Item 4.  Purpose of Transaction
        -----------------------

     The purpose of the initial transaction was to restructure the domestic oil
and gas exploration and production business of Maxus.

     The Certificate of Incorporation of Maxus Offshore Exploration Company, the
managing general partner of the Partnership ("Managing Partner"), provides that
in the event Maxus and its affiliates own less than 50% of the then outstanding
Units (excluding any limited partnership interests the Partnership may have
issued in acquiring oil and gas properties to persons other than Maxus or its
affiliates), then Maxus must sell all of the shares of Class B Common Stock of
the Managing Partner, which class possesses exclusive voting rights with respect
to the election of directors of the Managing Partner, to the directors of the
Managing Partner, and the directors are then required to vote such shares to
elect a Board of Directors of the Managing Partner comprised entirely of persons
who are not employees, officers, directors or affiliates of Maxus or of any
affiliate of Maxus (other than the Managing Partner).

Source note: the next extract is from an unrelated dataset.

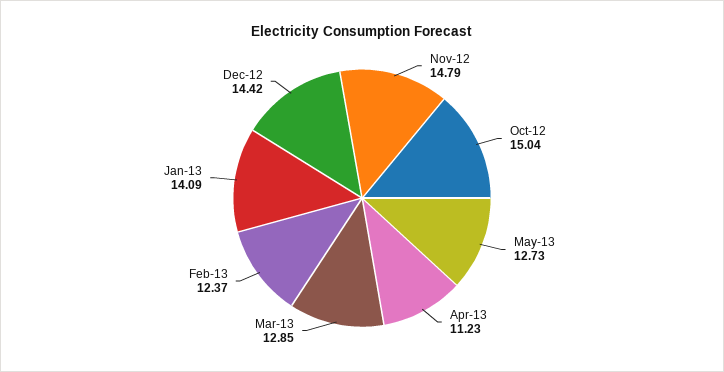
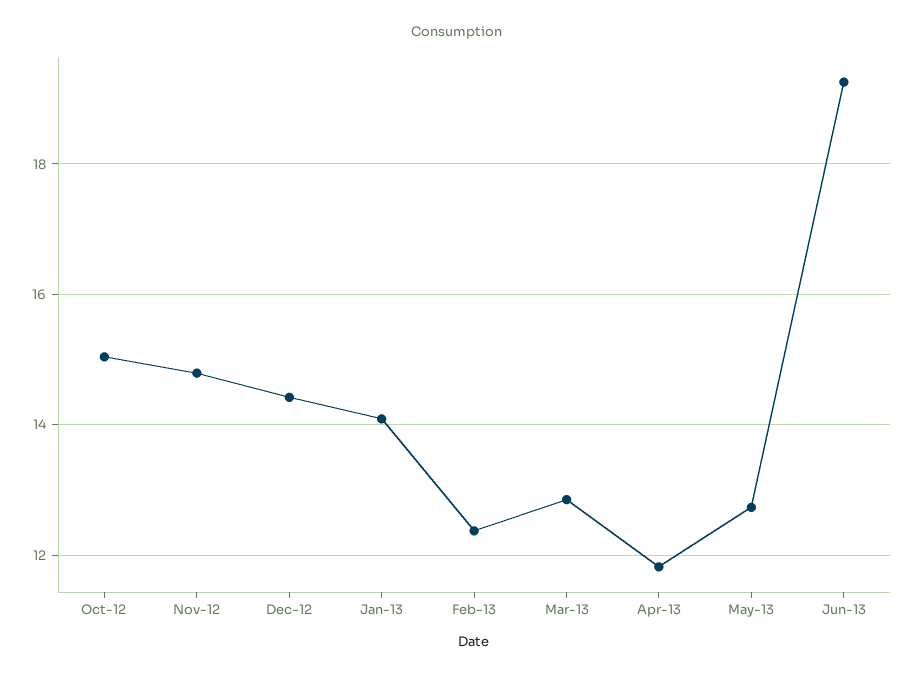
Apr-13: 11.23 -> 11.8
Jun-13: none -> 19.2

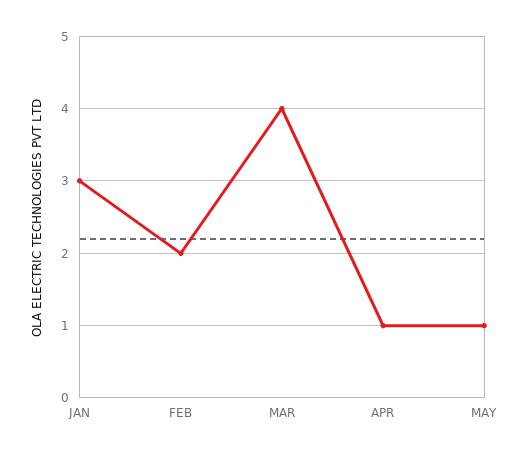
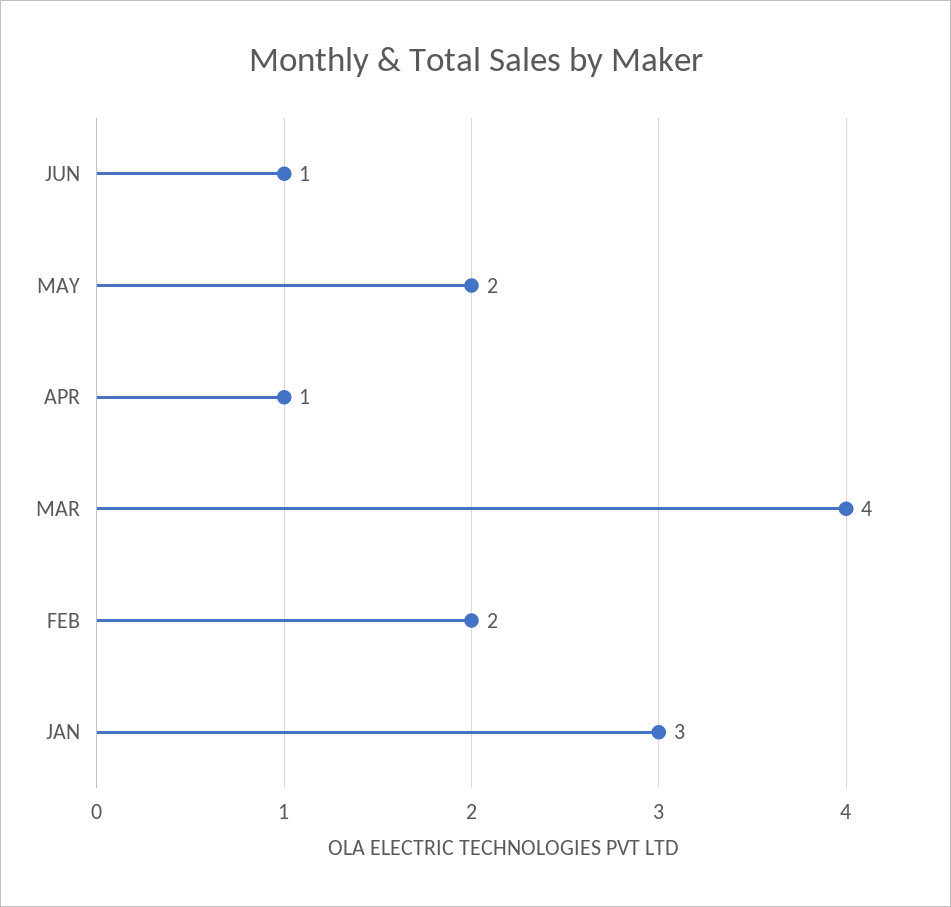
MAY: 1 -> 2
JUN: none -> 1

     The purpose of the October, 1985 transaction was to distribute Units as a
special dividend to the Maxus common stockholders.

     The purpose of the December, 1985  and the March and June, 1986
transactions was to distribute Units as a dividend to the Maxus common
stockholders.

     The purpose of the September and December, 1986 and the March, 1987
transactions was to continue Maxus' substantial quarterly investments in the
Partnership.

     The purpose of the August 15, 1987 transfer of Units by Maxus to MEC was to
consolidate ownership of such Units.  The purpose of the June 1, 1987, the
December, 1988 and the four 1989 purchases of Units by MEC was to continue
Maxus' substantial quarterly investments in the Partnership.

    
      The purpose of the open market purchases between October, 1990 and
April 1, 1991 was to increase the ownership of MEC in the Partnership     .

    
      The purpose of the July, 1991 purchase was to make funds available to
the Partnership.     
<PAGE>
                                                              Page 7 of 13 Pages

     Since the formation of the Partnership, Maxus purchased additional Units
from the Partnership on a quarterly basis to assure that the Partnership had
sufficient funds to make distributions at a specified level through 1989.
However, after 1989 Maxus did not support cash distributions by the Partnership
by purchasing additional Units from the Partnership. On January 31, 1990, the
Partnership reconfirmed that the Partnership's quarterly cash distributions
would primarily depend upon levels of cash flow generated and expenditures
required by the operations of the Partnership.

     
         On April 25, 1994, Maxus' Board of Directors authorized the sale by
Maxus of all interests held by Maxus and its subsidiaries (the general
partnership interests as well as the Units) in the Partnership to a third party.
The sales price would equate to approximately $4.48 per Unit.     

Item 5.  Interest in Securities of the Issuer.
         ------------------------------------ 

     See Item 3 above for information concerning the number of Units
beneficially owned by MEC directly (and by Maxus indirectly).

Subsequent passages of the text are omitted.